Friday, August 30th, 2013
After Justin Timberlake won his award at the VMA’s for his music video, “Mirrors” I had the sudden urge to re-watch the full 8 minutes and 21 seconds again. One because my obsession with Justin is almost unhealthy, second I secretly think NSYNC will come out at any second in his videos, and lastly because the video is too bad not to make fun of. Justin dedicated his award to his dead grandmother at the VMA’s, but I would like to dedicate his hard work for this video to my awful falsetto rendition performance that I do daily in the shower to “Mirrors”. My roommates truly feel inspired, I can tell. During the entire video Justin does not wear a suit and tie but a large trench pea coat and touches the mirrors around him everytime he sings the words, “…its like you’re my mirror.” So you can see how dirty the mirrors must have gotten. Personally, I think the mirrors resembles Justin and Cameron Diaz’s relationship back in 2006, easy to clean yet still dirty and leaves streaks. Justin will always be my curly headed lead singer of the best pop boy band ever. Until he makes that transition back into that lifestyle my twerk team will continue to touch mirrors every chance they get.

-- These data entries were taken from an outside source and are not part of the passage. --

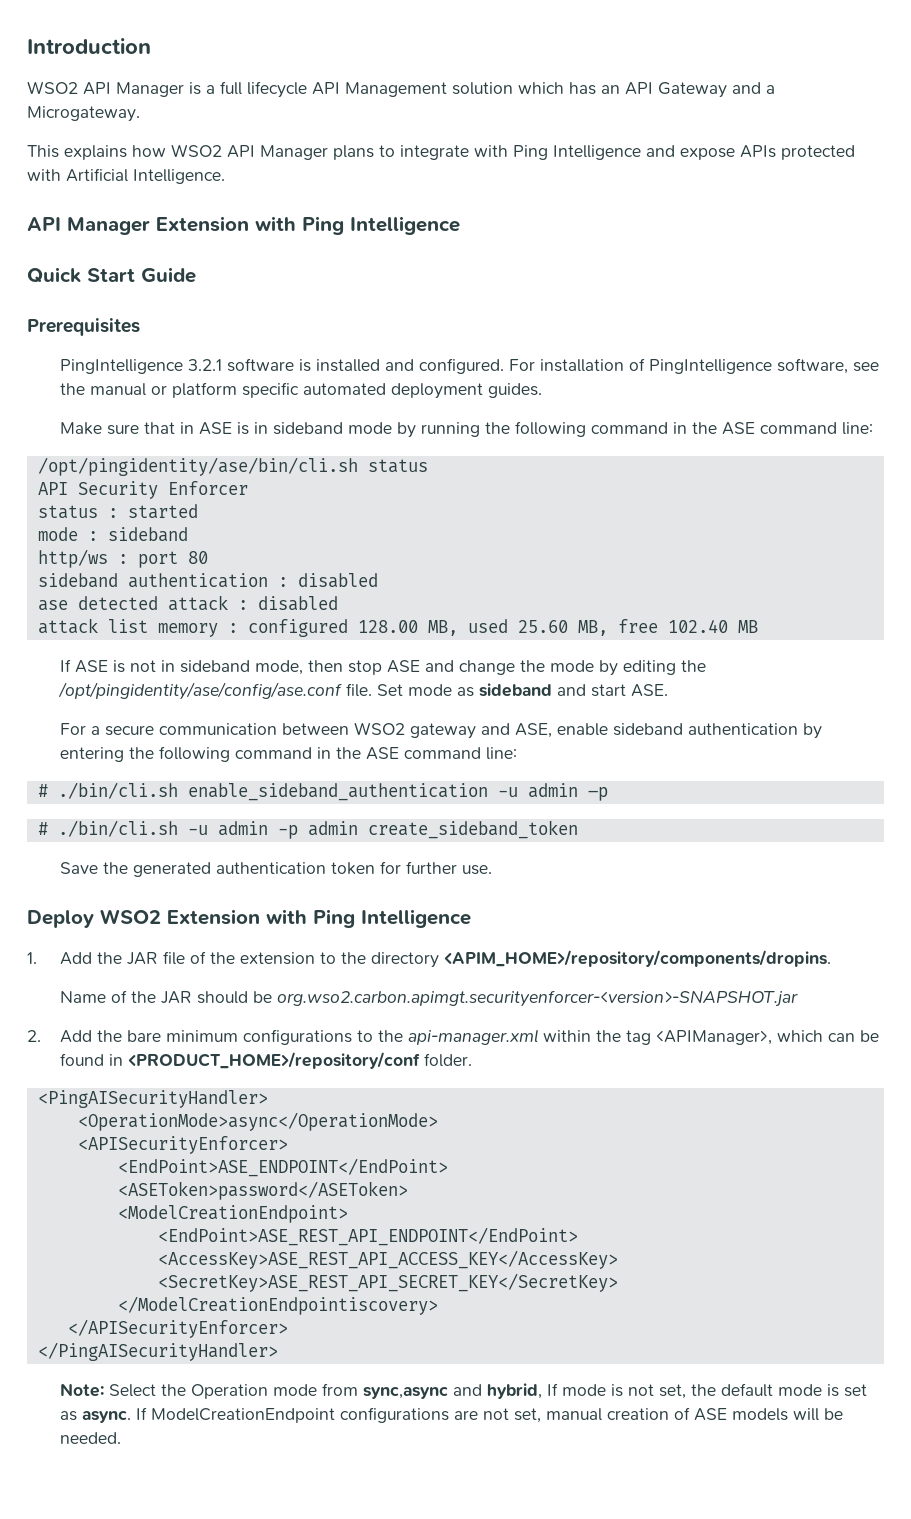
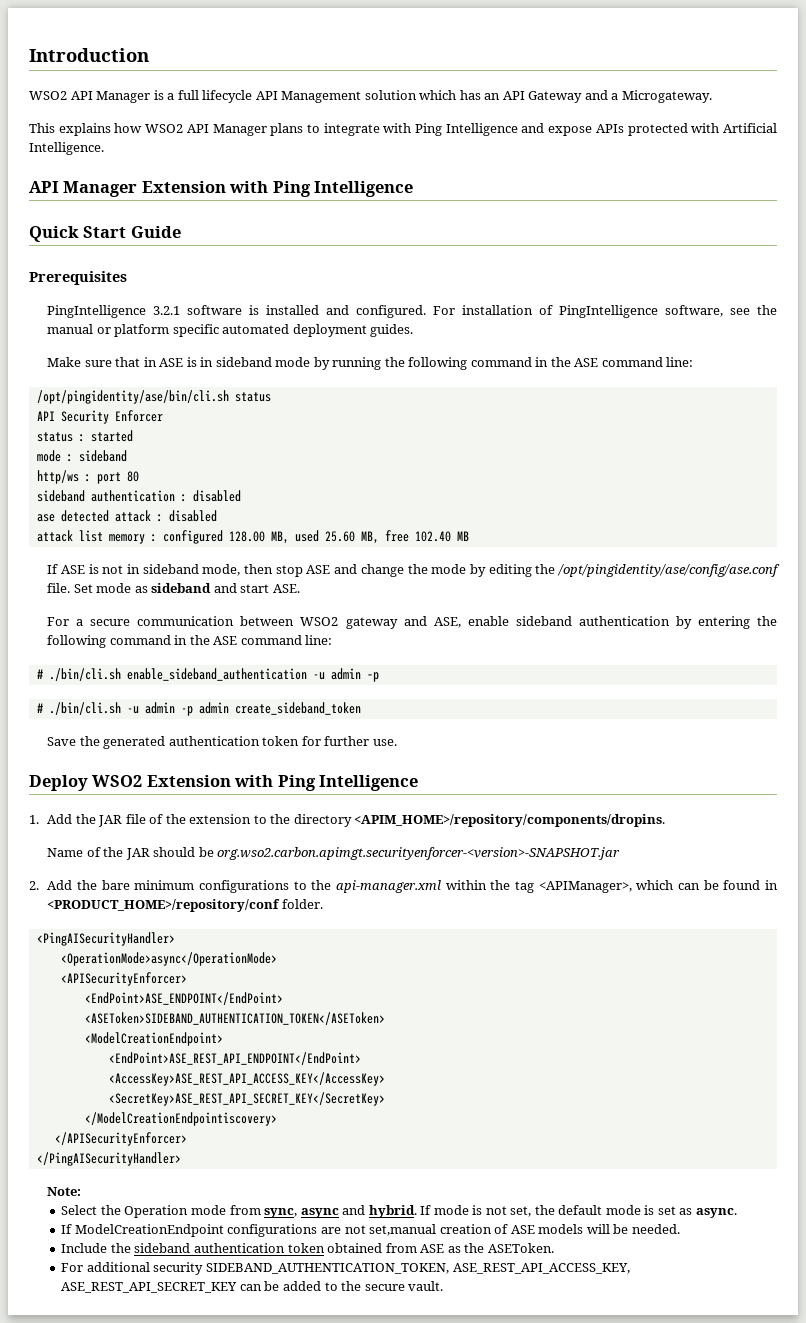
- <ASEToken>password</ASEToken>
+ <ASEToken>SIDEBAND_AUTHENTICATION_TOKEN</ASEToken>
- Note: Select the Operation mode from sync,async and hybrid, If mode is not set, the default mode is set as async. If ModelCreationEndpoint configurations are not set, manual creation of ASE models will be needed.
+ Note:
+ Select the Operation mode from sync, async and hybrid. If mode is not set, the default mode is set as async.
+ If ModelCreationEndpoint configurations are not set,manual creation of ASE models will be needed.
+ Include the sideband authentication token obtained from ASE as the ASEToken.
+ For additional security SIDEBAND_AUTHENTICATION_TOKEN, ASE_REST_API_ACCESS_KEY, ASE_REST_API_SECRET_KEY can be added to the secure vault.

Thursday, August 29th, 2013
Same Love is a song for all the gays out there wanting the hip-hop and rap industry to love them. Surprisingly enough, Macklemore is engaged to a…WOMAN. The song has not stirred anything conversational compared to Miley Cyrus’s performance and obvious drug addiction at the VMA’s. Macklemore has yet to come out of the closet, but in the music video viewers can all see that the white male proposing to his black chocolate thunder of a man resembles Macklemore himself, slicked back hair, pre-pubescent facial hair and the works. If a straight anyone watches this video, the viewer will hate Macklemore even more than “Thrift Shop” playing after every song on the radio. There is a lyric in the song that says, “…don’t press pause, press play.” WRONG. I pressed pause once to get a rum and coke, another to laugh at the main character’s awful acting in the spin the bottle scene, and last time because I felt very uncomfortable that the two gay guys got married in under 5 minutes and 32 seconds. These are all wonderful reasons why the gays cannot get married in the revolutionary country of ‘Merica. I truly cannot wait till good ole Macklemore makes another music video for me to twerk to; until then hats off to my twerk team.
“No freedom till we are equal, damn right I support it.”